**PROBLEM TO WORK ON**
Word for word, copy the line containing "none -> <div>泛基因组</div>" and every line after it in the records below, leaving pictures out.

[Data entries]
+--

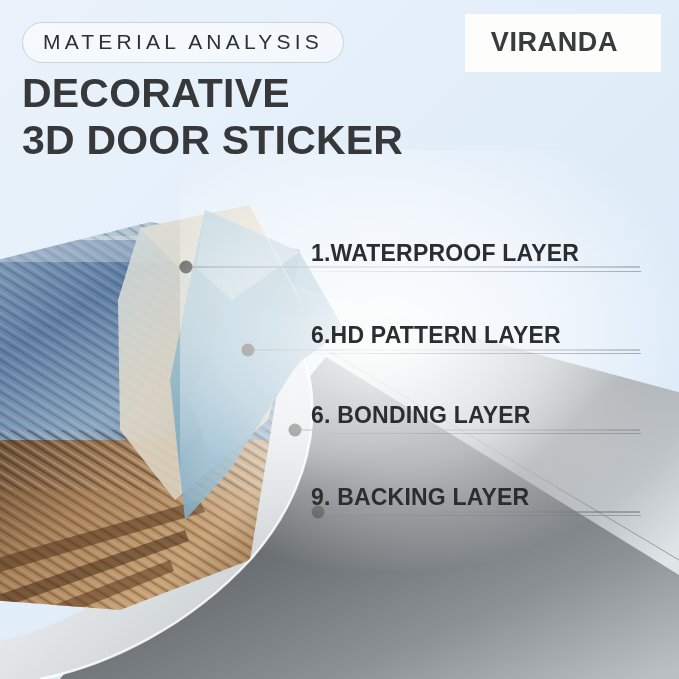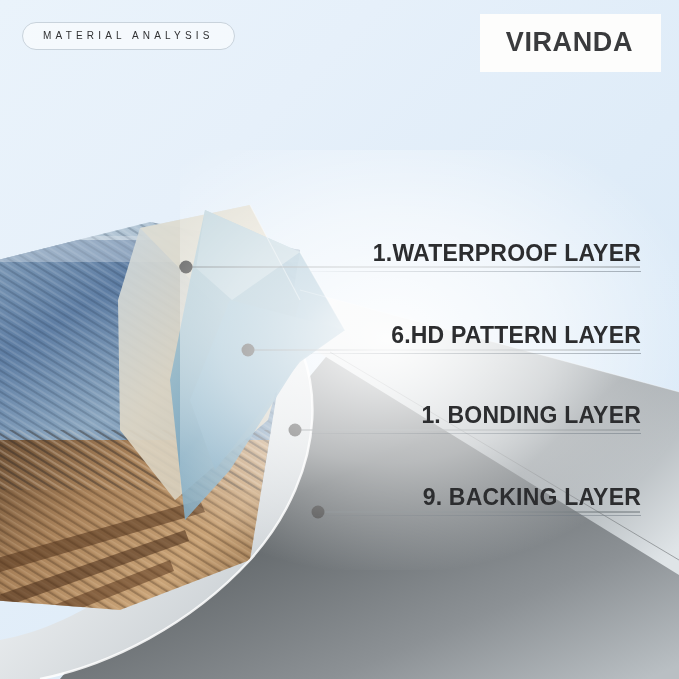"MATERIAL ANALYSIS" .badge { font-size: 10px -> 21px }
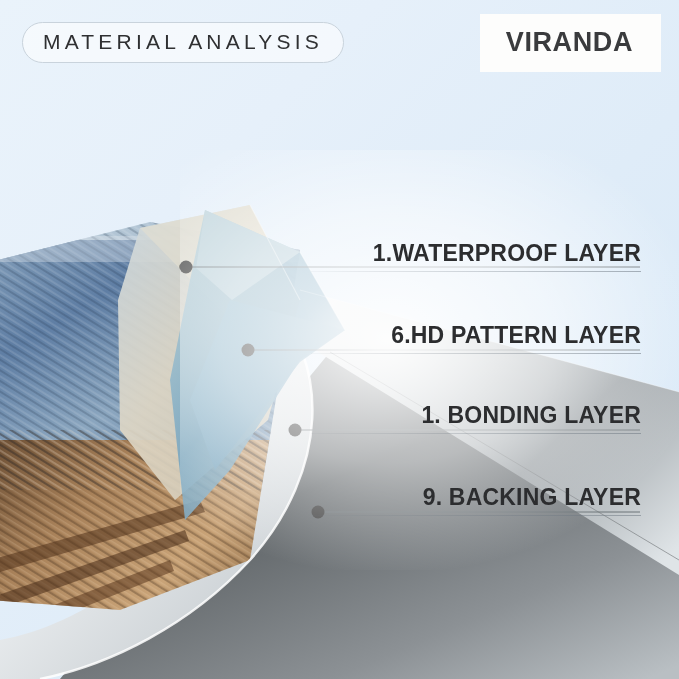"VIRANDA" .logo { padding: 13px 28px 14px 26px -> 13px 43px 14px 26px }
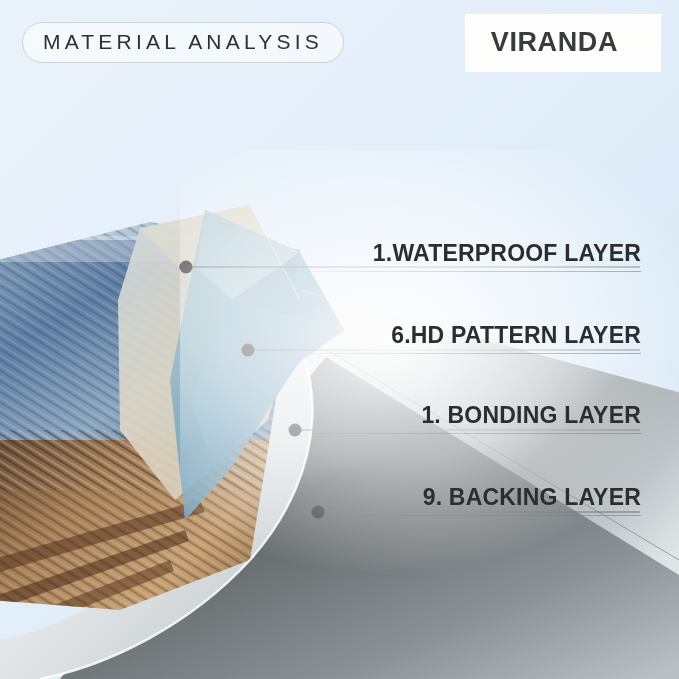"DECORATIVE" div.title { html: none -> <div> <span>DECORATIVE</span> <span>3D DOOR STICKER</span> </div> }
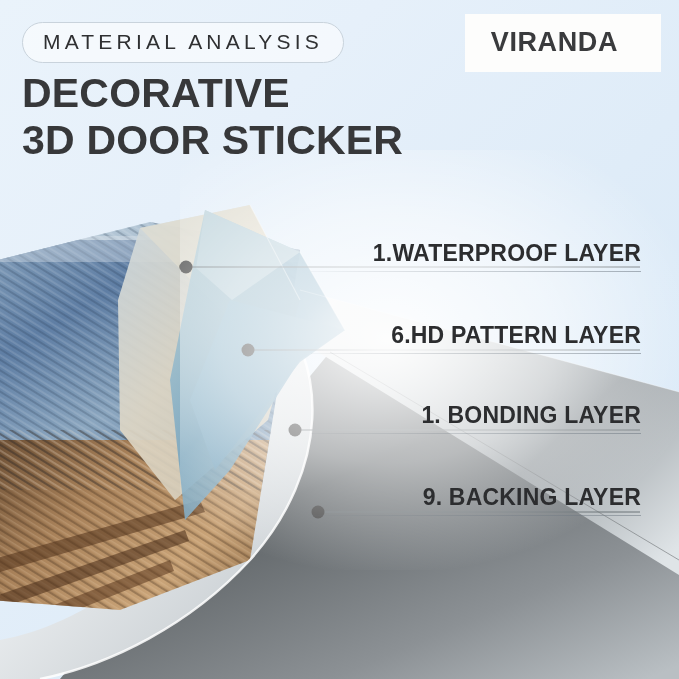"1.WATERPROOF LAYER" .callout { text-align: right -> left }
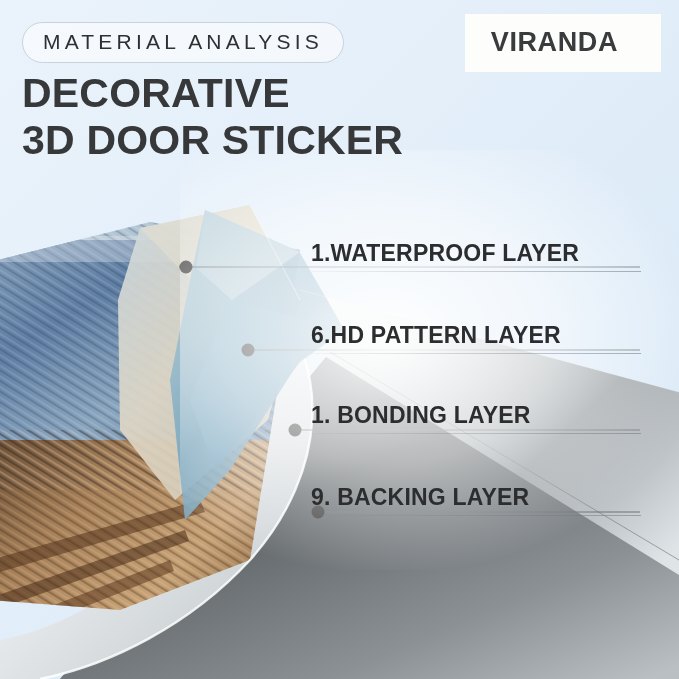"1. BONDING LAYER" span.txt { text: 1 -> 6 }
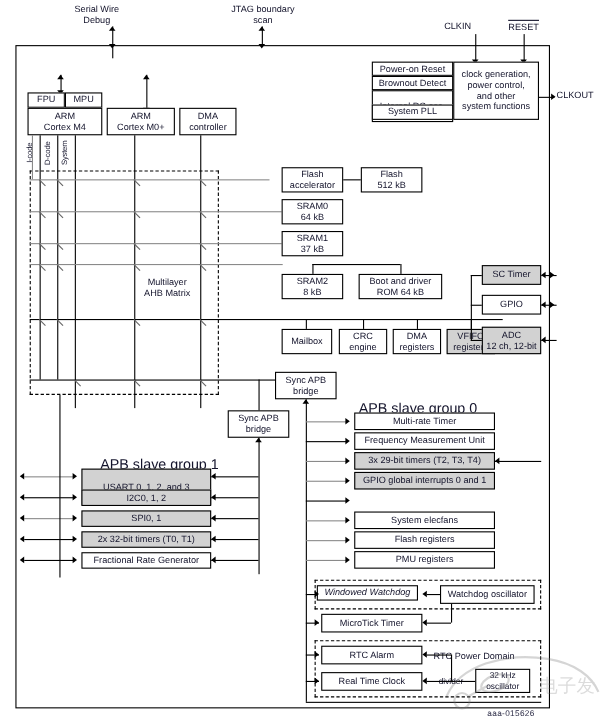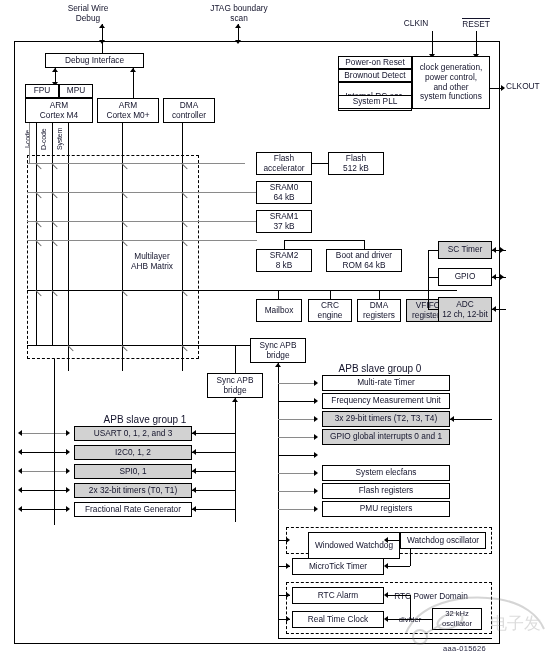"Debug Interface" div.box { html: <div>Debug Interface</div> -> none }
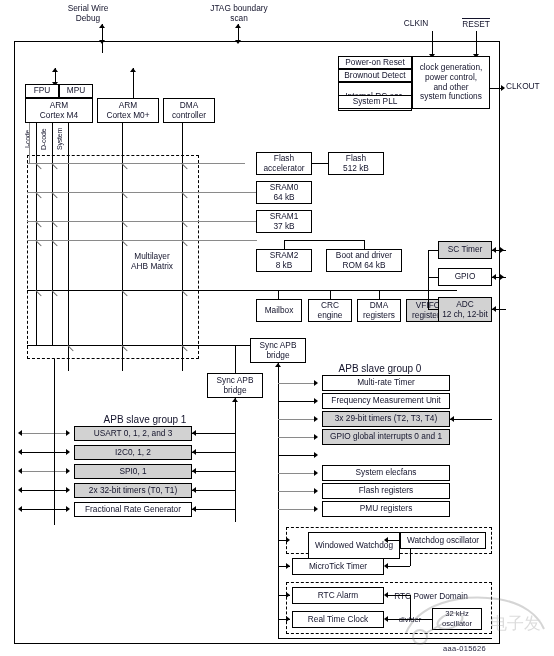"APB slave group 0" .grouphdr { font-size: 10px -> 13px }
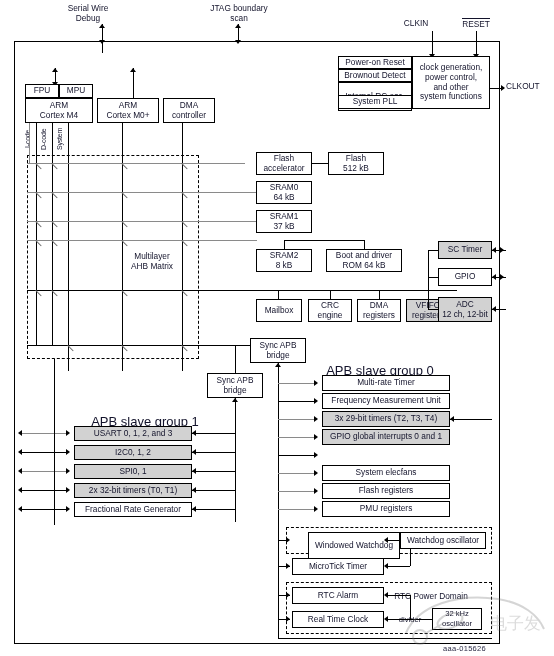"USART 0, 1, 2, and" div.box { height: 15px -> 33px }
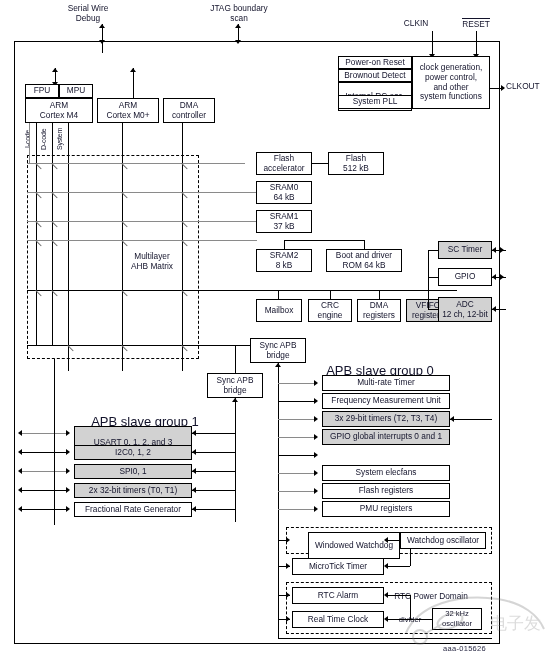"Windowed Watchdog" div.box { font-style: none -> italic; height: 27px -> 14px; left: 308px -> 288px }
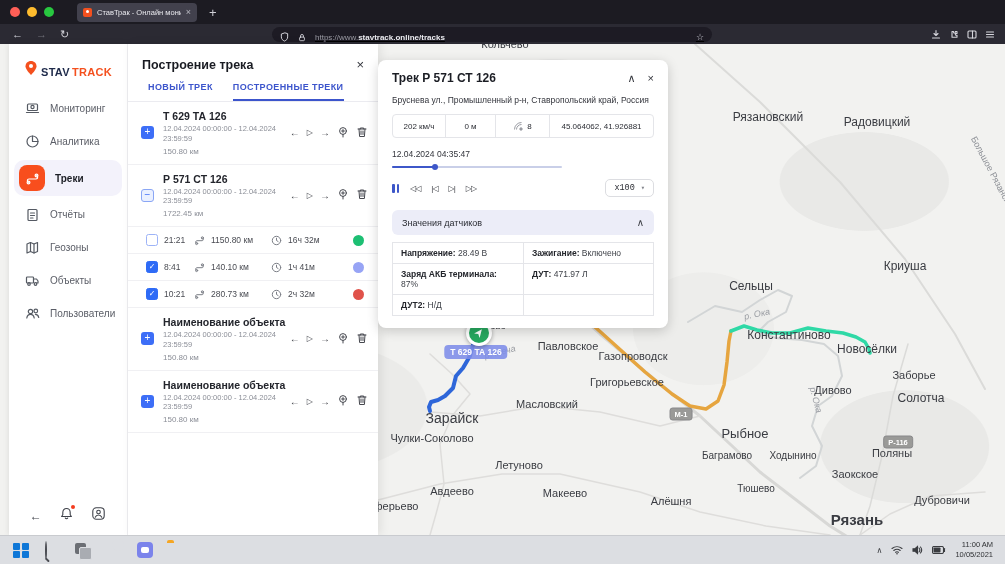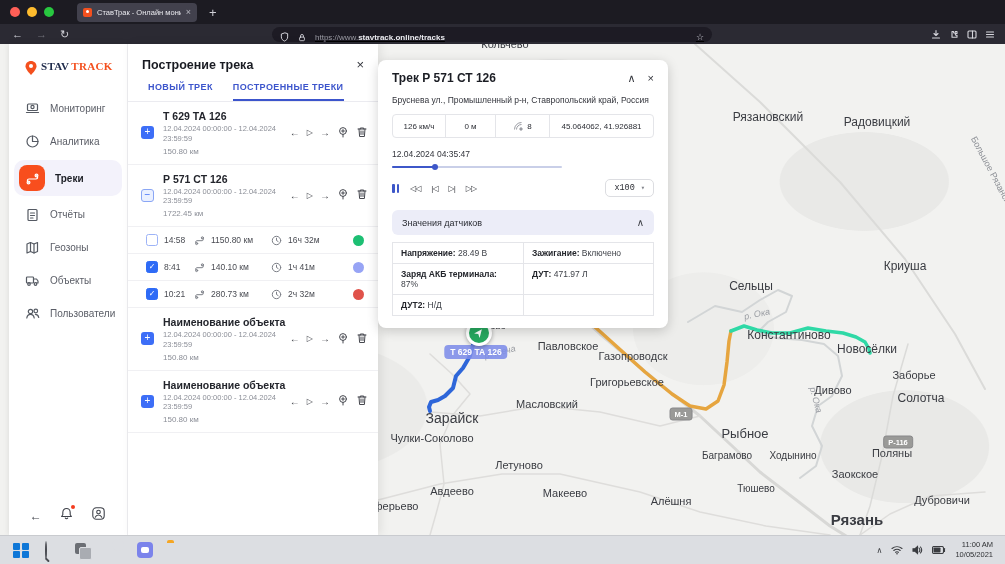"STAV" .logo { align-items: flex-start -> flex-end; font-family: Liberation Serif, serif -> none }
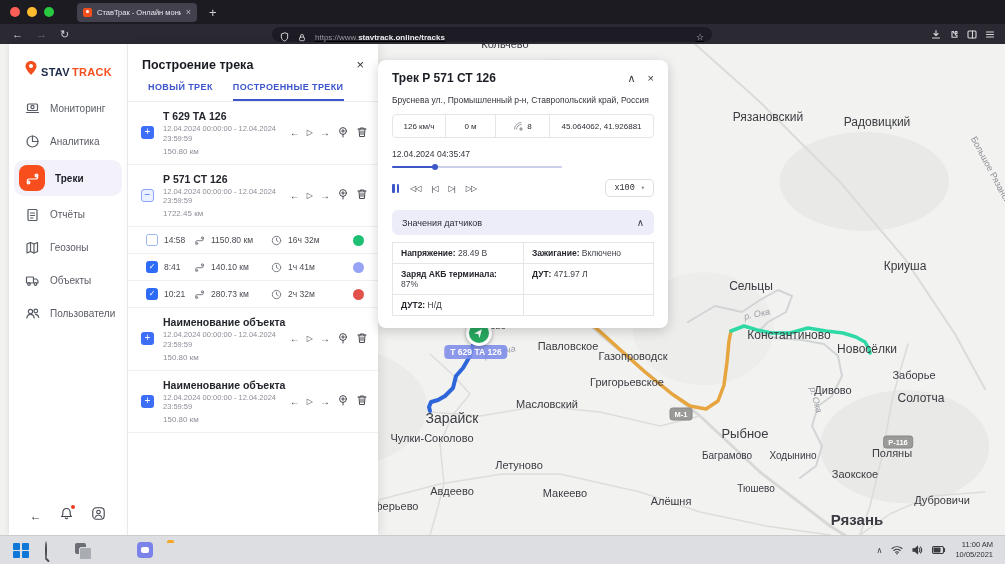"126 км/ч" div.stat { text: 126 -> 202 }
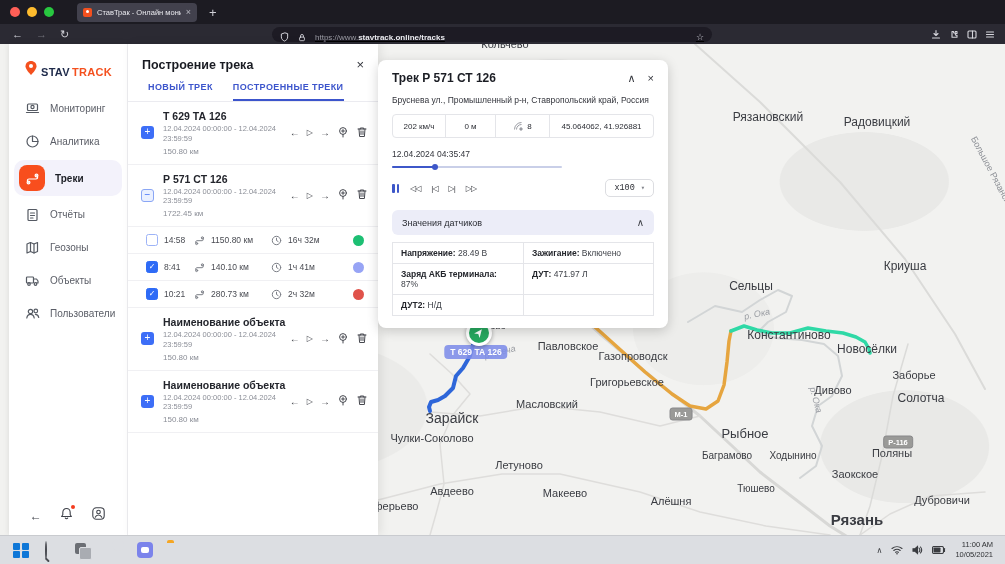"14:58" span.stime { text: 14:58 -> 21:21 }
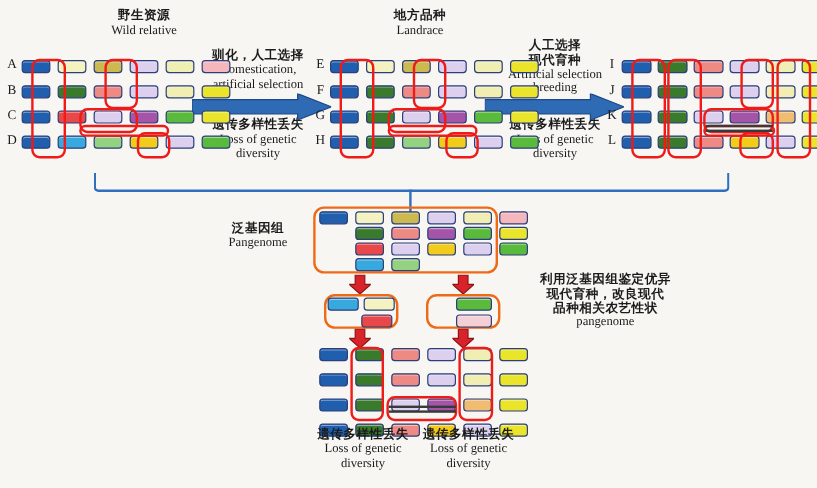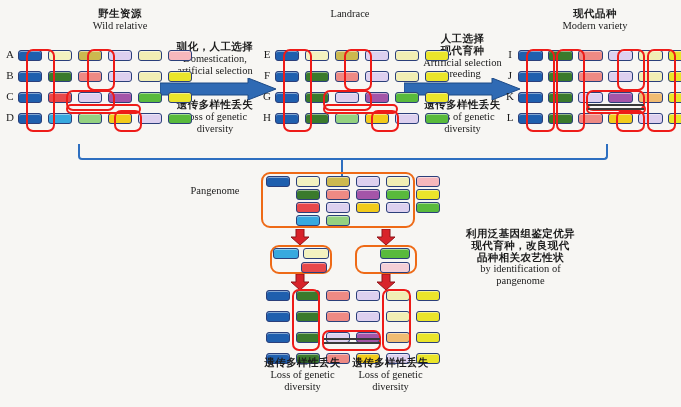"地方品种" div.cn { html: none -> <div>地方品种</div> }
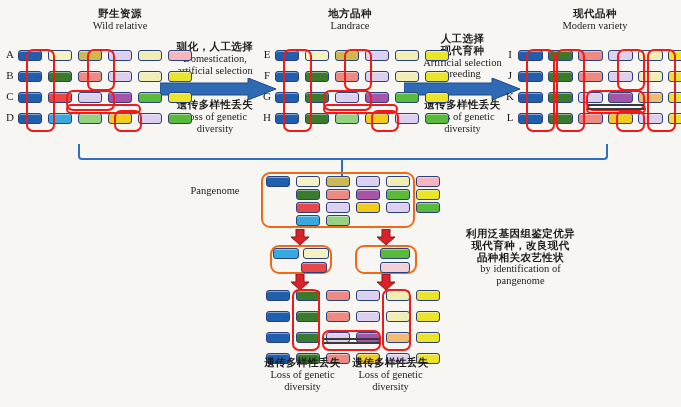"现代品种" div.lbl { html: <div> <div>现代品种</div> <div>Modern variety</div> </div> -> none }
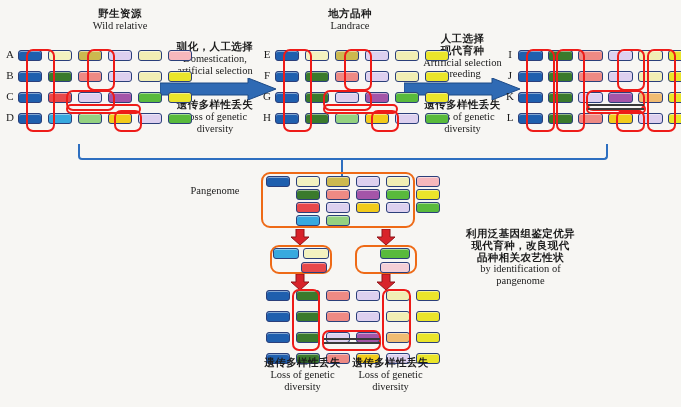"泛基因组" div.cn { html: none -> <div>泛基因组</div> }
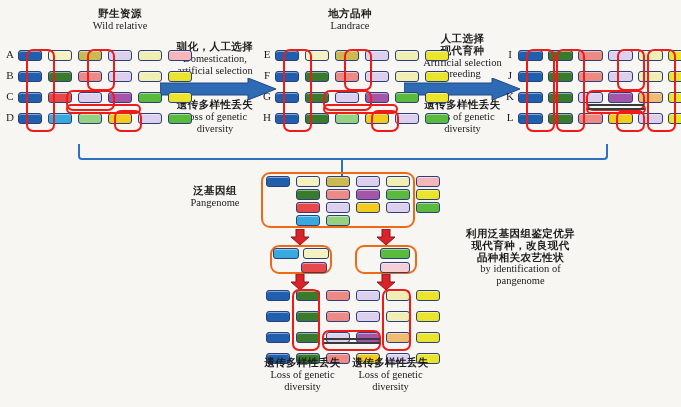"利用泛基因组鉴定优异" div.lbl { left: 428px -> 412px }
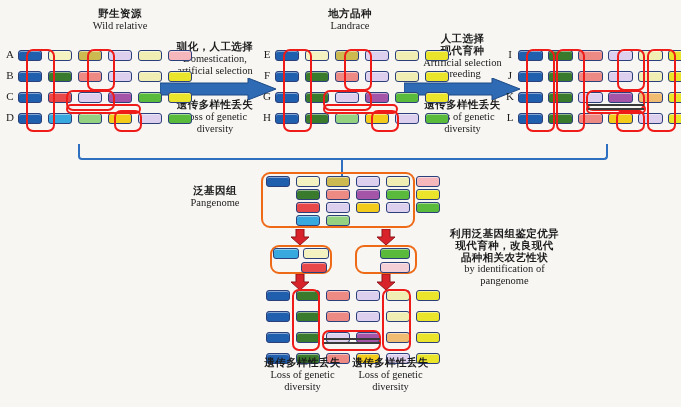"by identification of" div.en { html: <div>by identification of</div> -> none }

+--

**SOLUTION FOR THIS TASK**
"泛基因组" div.cn { html: none -> <div>泛基因组</div> }
"利用泛基因组鉴定优异" div.lbl { left: 428px -> 412px }
"by identification of" div.en { html: <div>by identification of</div> -> none }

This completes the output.